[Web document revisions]
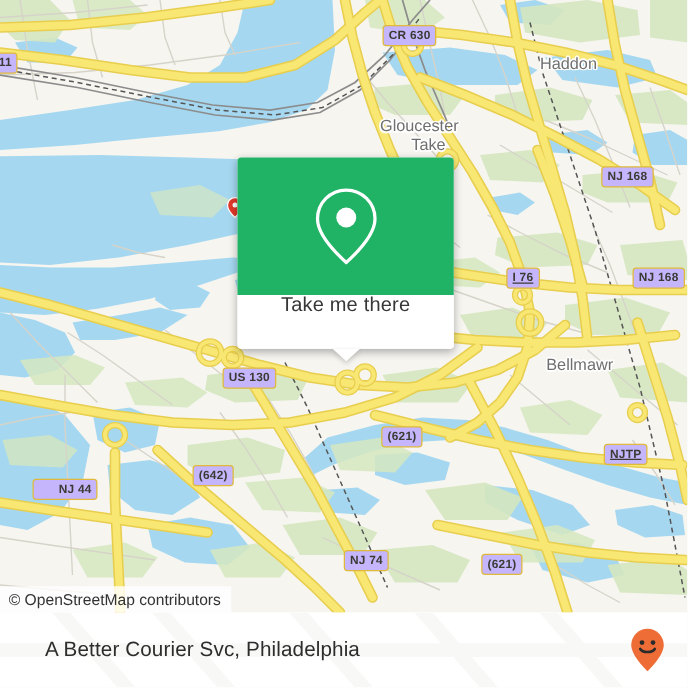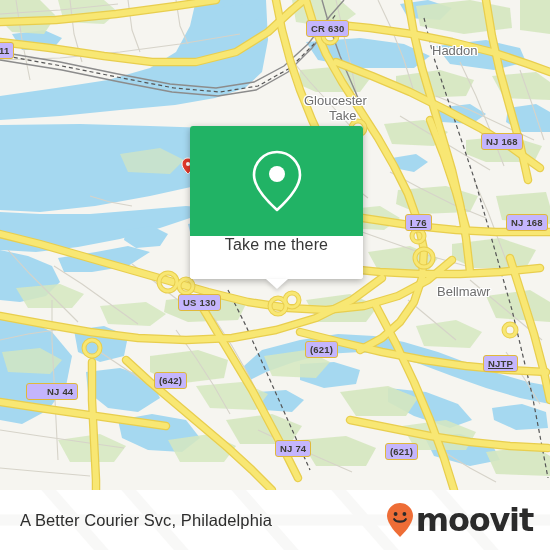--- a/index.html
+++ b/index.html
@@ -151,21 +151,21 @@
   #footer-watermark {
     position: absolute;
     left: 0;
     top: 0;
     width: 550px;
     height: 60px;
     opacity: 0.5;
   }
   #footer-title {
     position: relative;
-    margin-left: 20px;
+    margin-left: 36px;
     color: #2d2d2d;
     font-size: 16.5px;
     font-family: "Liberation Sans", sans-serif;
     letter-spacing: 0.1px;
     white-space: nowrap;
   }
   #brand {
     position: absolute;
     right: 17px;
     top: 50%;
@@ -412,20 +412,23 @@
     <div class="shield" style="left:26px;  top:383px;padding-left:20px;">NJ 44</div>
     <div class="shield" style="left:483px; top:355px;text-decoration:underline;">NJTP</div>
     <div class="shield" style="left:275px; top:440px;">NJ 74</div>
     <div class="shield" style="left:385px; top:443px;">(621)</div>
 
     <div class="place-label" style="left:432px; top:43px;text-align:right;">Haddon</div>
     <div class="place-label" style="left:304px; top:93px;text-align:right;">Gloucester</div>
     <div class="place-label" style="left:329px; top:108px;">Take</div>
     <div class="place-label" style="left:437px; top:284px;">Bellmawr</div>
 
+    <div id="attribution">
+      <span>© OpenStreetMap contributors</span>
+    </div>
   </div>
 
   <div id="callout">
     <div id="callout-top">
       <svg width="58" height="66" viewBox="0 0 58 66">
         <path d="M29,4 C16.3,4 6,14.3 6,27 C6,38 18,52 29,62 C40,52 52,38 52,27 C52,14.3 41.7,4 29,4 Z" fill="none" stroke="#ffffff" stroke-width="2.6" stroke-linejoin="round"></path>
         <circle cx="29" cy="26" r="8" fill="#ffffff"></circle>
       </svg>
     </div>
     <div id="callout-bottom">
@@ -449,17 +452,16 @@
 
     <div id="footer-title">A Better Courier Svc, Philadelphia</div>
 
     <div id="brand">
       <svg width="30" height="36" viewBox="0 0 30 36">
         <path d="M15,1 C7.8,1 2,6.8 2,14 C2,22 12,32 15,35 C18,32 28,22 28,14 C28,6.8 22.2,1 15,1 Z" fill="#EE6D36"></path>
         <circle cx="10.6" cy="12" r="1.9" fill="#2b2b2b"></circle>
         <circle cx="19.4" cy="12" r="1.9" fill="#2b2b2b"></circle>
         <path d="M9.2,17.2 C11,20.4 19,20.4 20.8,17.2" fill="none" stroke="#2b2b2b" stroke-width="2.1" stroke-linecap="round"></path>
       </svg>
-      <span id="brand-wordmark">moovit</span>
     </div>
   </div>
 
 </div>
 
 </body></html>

Work to complete: Without the pictures, return each entry exactly as given.

Answer to the problem:
--- a/index.html
+++ b/index.html
@@ -151,21 +151,21 @@
   #footer-watermark {
     position: absolute;
     left: 0;
     top: 0;
     width: 550px;
     height: 60px;
     opacity: 0.5;
   }
   #footer-title {
     position: relative;
-    margin-left: 20px;
+    margin-left: 36px;
     color: #2d2d2d;
     font-size: 16.5px;
     font-family: "Liberation Sans", sans-serif;
     letter-spacing: 0.1px;
     white-space: nowrap;
   }
   #brand {
     position: absolute;
     right: 17px;
     top: 50%;
@@ -412,20 +412,23 @@
     <div class="shield" style="left:26px;  top:383px;padding-left:20px;">NJ 44</div>
     <div class="shield" style="left:483px; top:355px;text-decoration:underline;">NJTP</div>
     <div class="shield" style="left:275px; top:440px;">NJ 74</div>
     <div class="shield" style="left:385px; top:443px;">(621)</div>
 
     <div class="place-label" style="left:432px; top:43px;text-align:right;">Haddon</div>
     <div class="place-label" style="left:304px; top:93px;text-align:right;">Gloucester</div>
     <div class="place-label" style="left:329px; top:108px;">Take</div>
     <div class="place-label" style="left:437px; top:284px;">Bellmawr</div>
 
+    <div id="attribution">
+      <span>© OpenStreetMap contributors</span>
+    </div>
   </div>
 
   <div id="callout">
     <div id="callout-top">
       <svg width="58" height="66" viewBox="0 0 58 66">
         <path d="M29,4 C16.3,4 6,14.3 6,27 C6,38 18,52 29,62 C40,52 52,38 52,27 C52,14.3 41.7,4 29,4 Z" fill="none" stroke="#ffffff" stroke-width="2.6" stroke-linejoin="round"></path>
         <circle cx="29" cy="26" r="8" fill="#ffffff"></circle>
       </svg>
     </div>
     <div id="callout-bottom">
@@ -449,17 +452,16 @@
 
     <div id="footer-title">A Better Courier Svc, Philadelphia</div>
 
     <div id="brand">
       <svg width="30" height="36" viewBox="0 0 30 36">
         <path d="M15,1 C7.8,1 2,6.8 2,14 C2,22 12,32 15,35 C18,32 28,22 28,14 C28,6.8 22.2,1 15,1 Z" fill="#EE6D36"></path>
         <circle cx="10.6" cy="12" r="1.9" fill="#2b2b2b"></circle>
         <circle cx="19.4" cy="12" r="1.9" fill="#2b2b2b"></circle>
         <path d="M9.2,17.2 C11,20.4 19,20.4 20.8,17.2" fill="none" stroke="#2b2b2b" stroke-width="2.1" stroke-linecap="round"></path>
       </svg>
-      <span id="brand-wordmark">moovit</span>
     </div>
   </div>
 
 </div>
 
 </body></html>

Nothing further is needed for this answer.